**WHAT IS NEEDED:** Set down, word for word, every line of the material below from the one containing "margin-left: 14px ->" through the one containing "color: #737373 ->", but none of its pictures.

**DATA:**

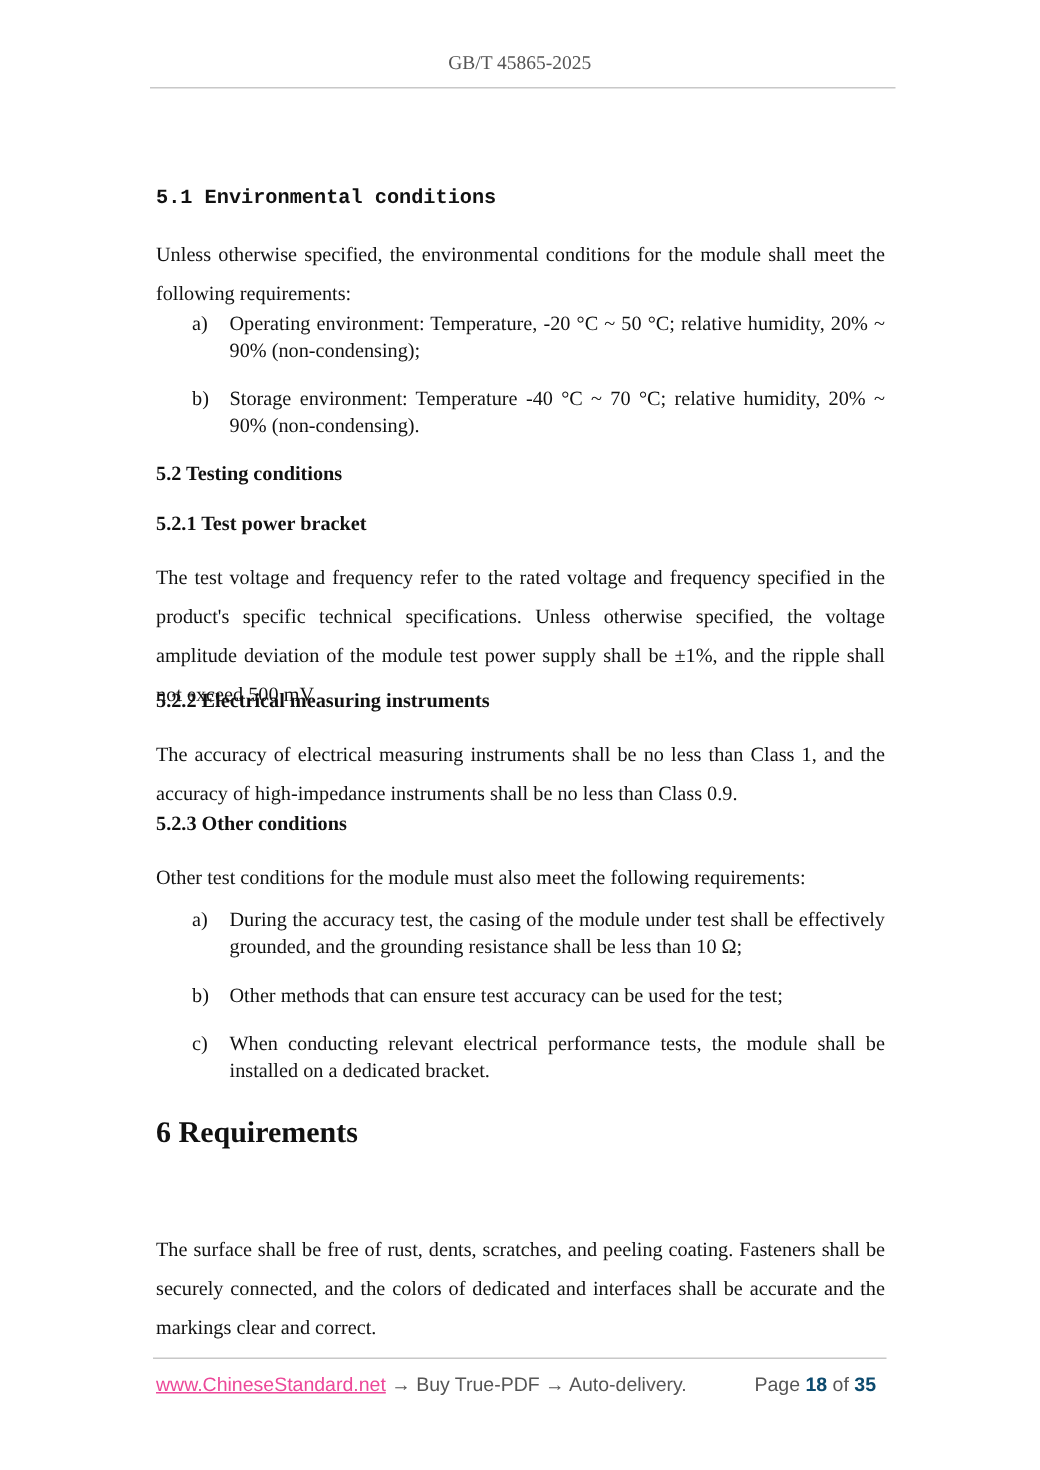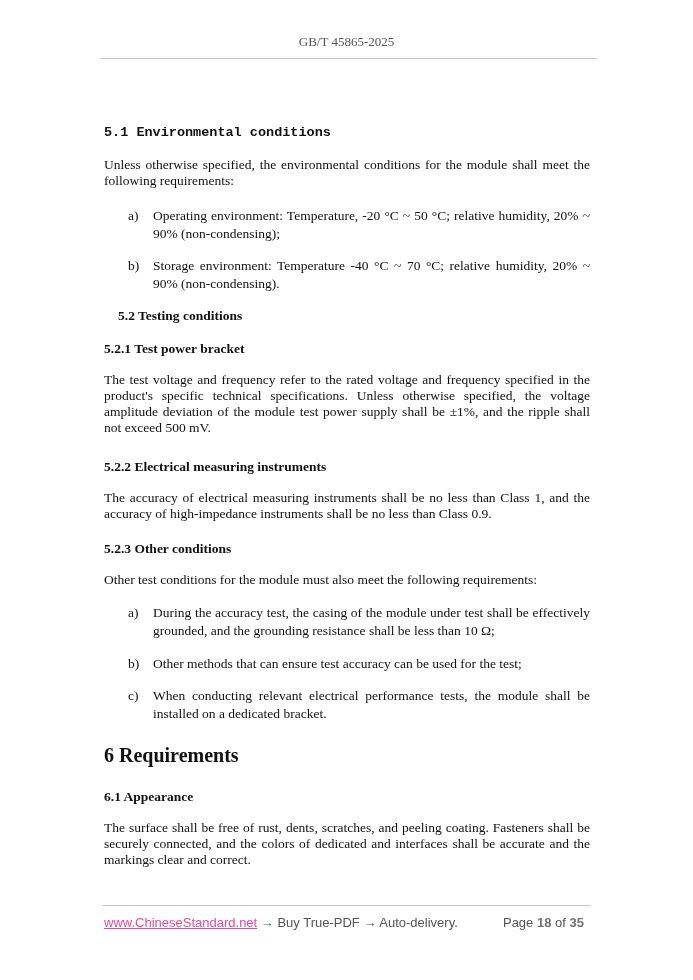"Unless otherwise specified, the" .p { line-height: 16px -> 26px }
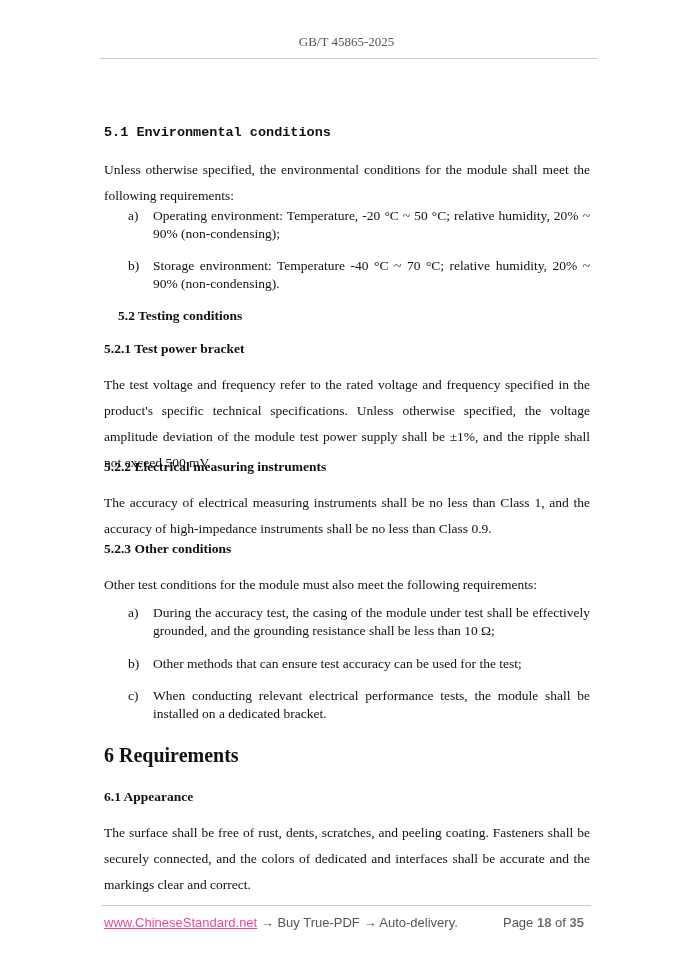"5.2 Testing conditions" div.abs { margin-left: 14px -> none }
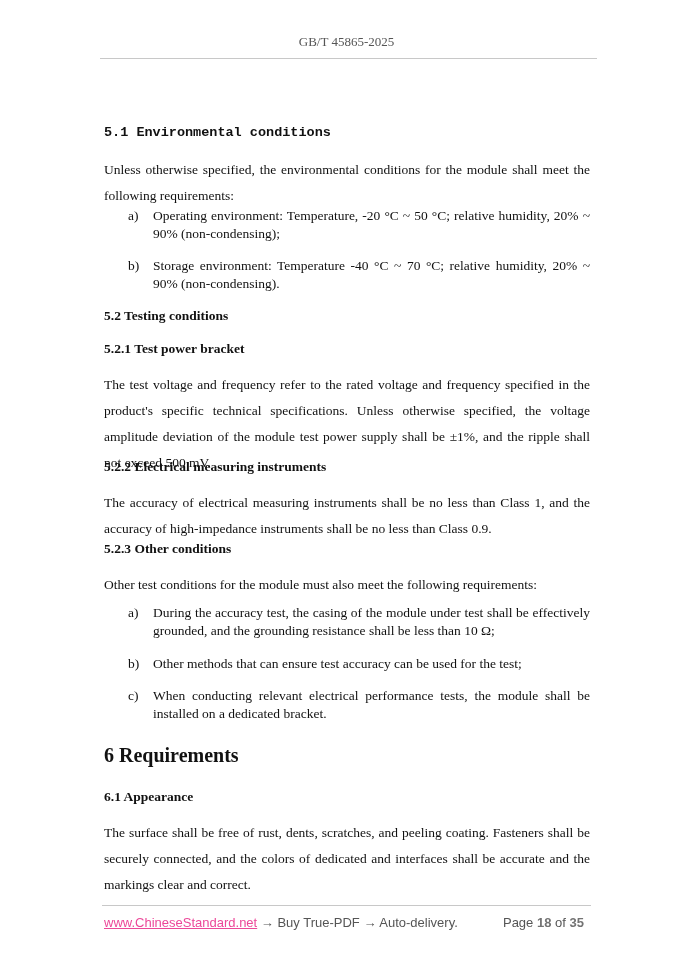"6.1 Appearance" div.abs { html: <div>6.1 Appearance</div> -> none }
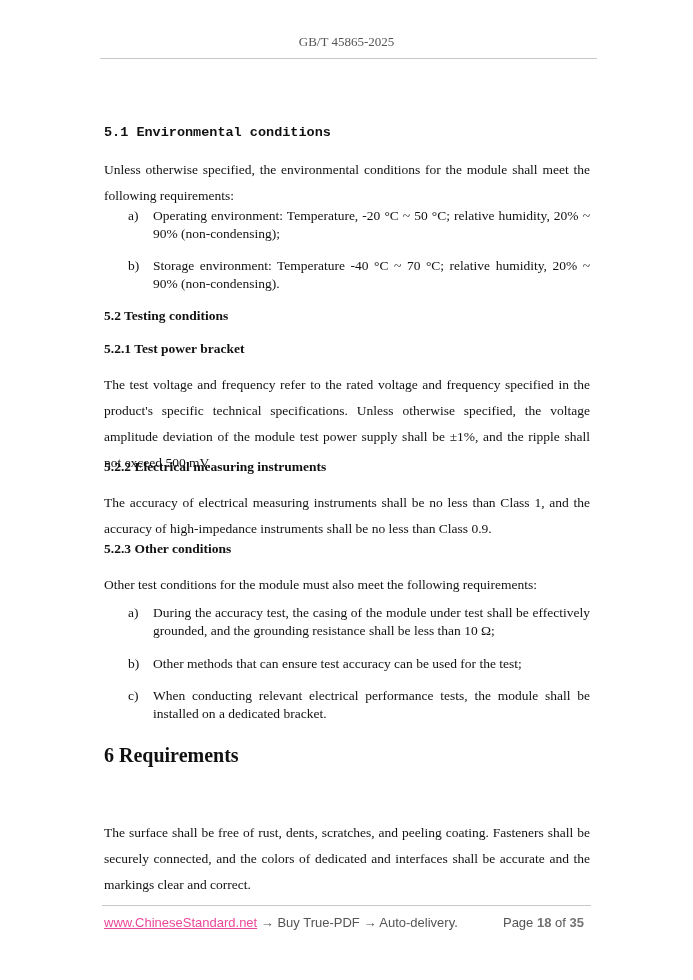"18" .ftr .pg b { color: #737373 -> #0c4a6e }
---
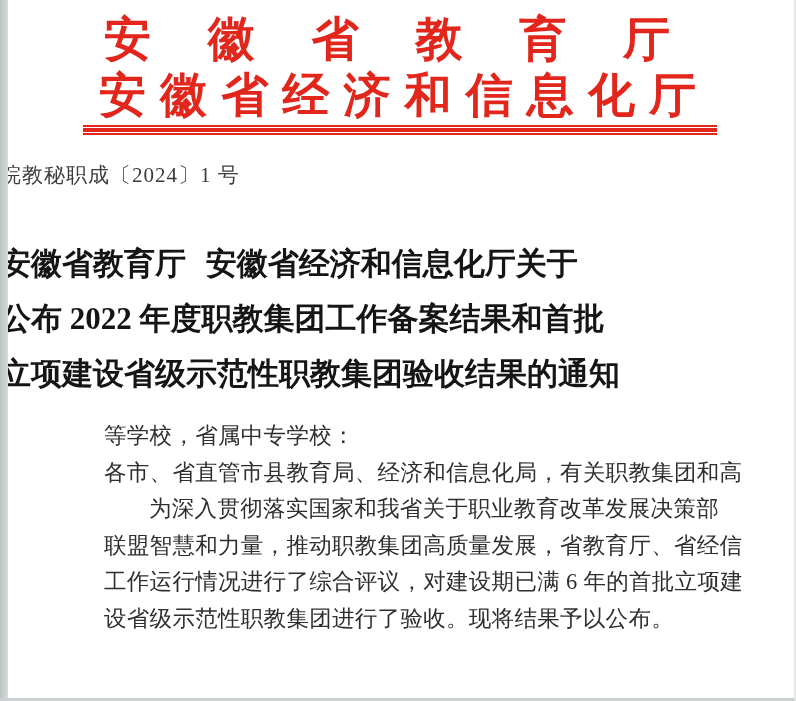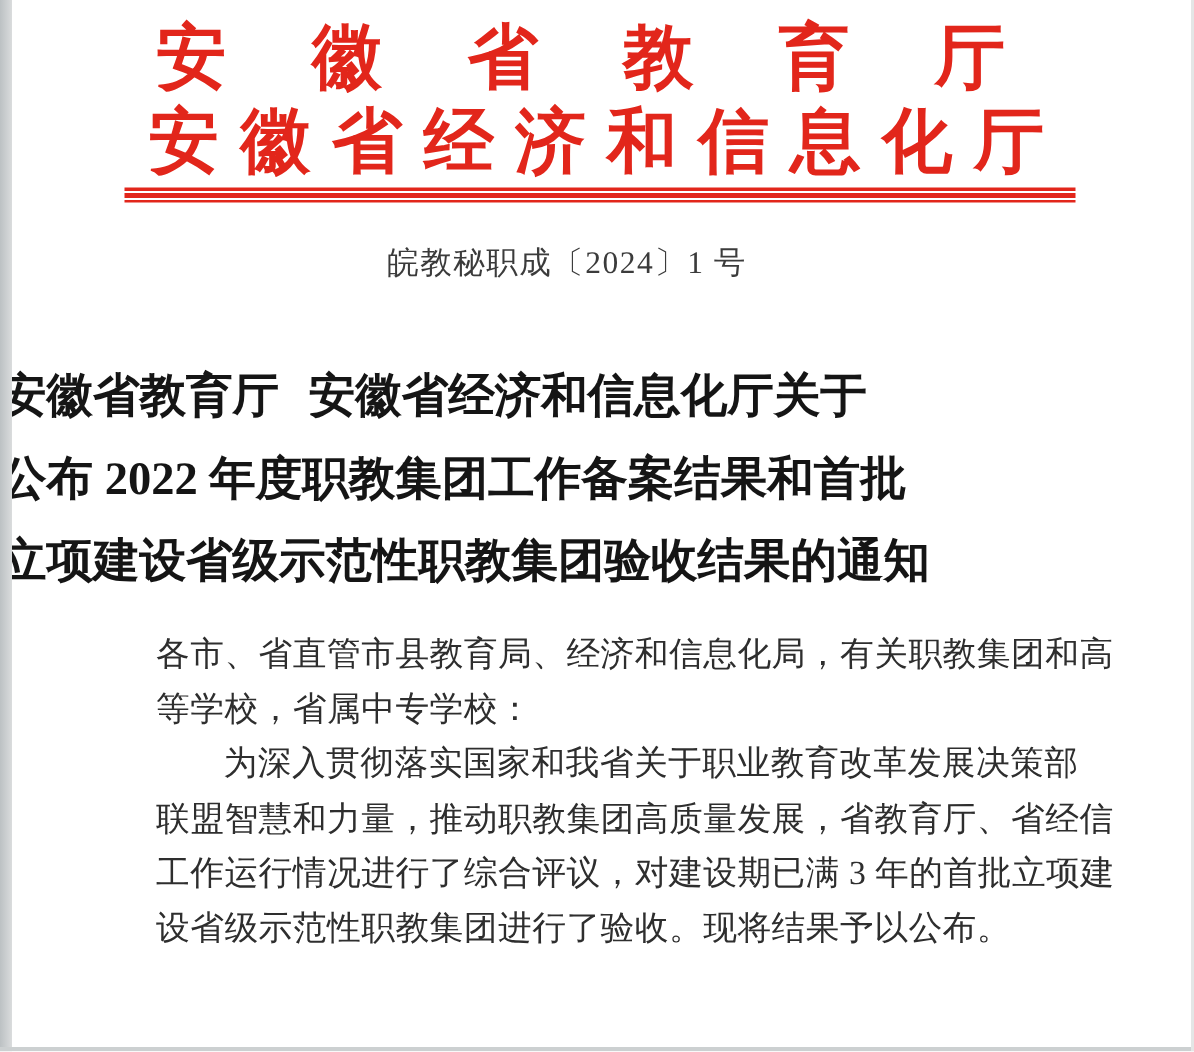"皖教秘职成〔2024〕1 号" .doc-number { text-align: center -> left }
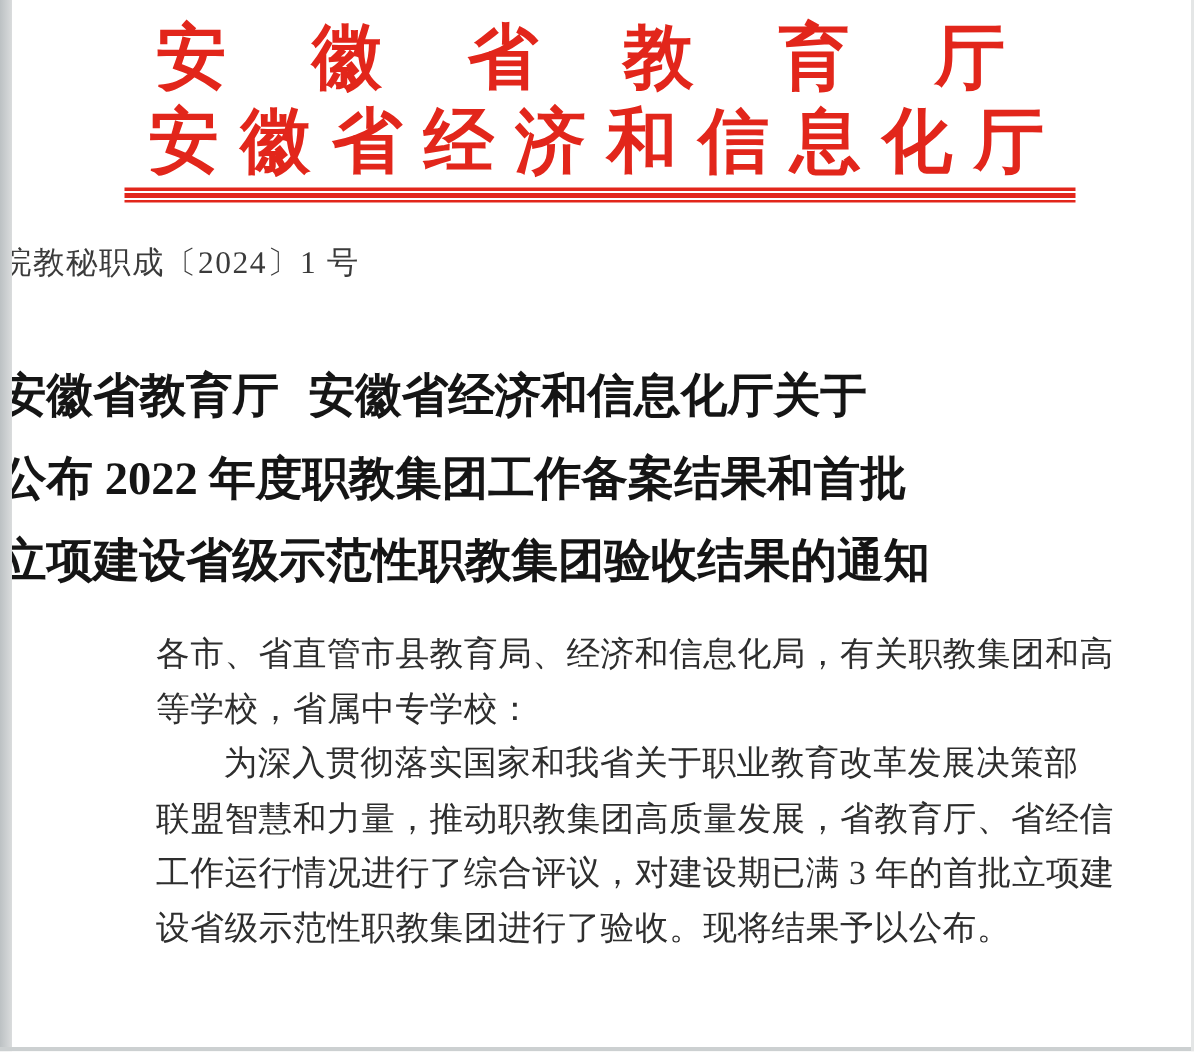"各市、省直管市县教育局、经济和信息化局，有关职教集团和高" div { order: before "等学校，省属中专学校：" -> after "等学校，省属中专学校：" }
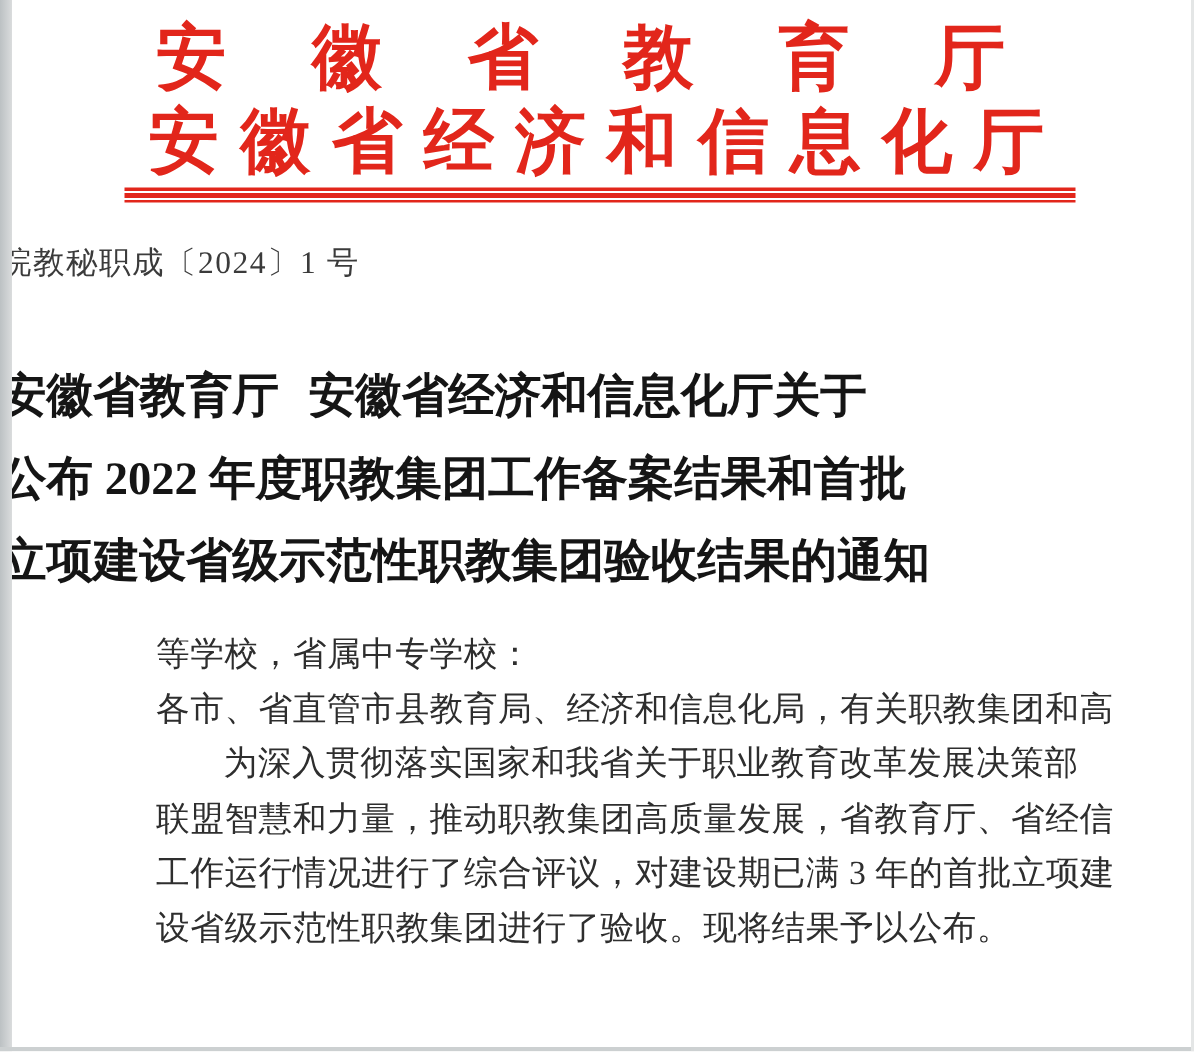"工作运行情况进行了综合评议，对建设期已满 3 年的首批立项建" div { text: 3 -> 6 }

**OUTPUT:**
"5.2 Testing conditions" div.abs { margin-left: 14px -> none }
"6.1 Appearance" div.abs { html: <div>6.1 Appearance</div> -> none }
"18" .ftr .pg b { color: #737373 -> #0c4a6e }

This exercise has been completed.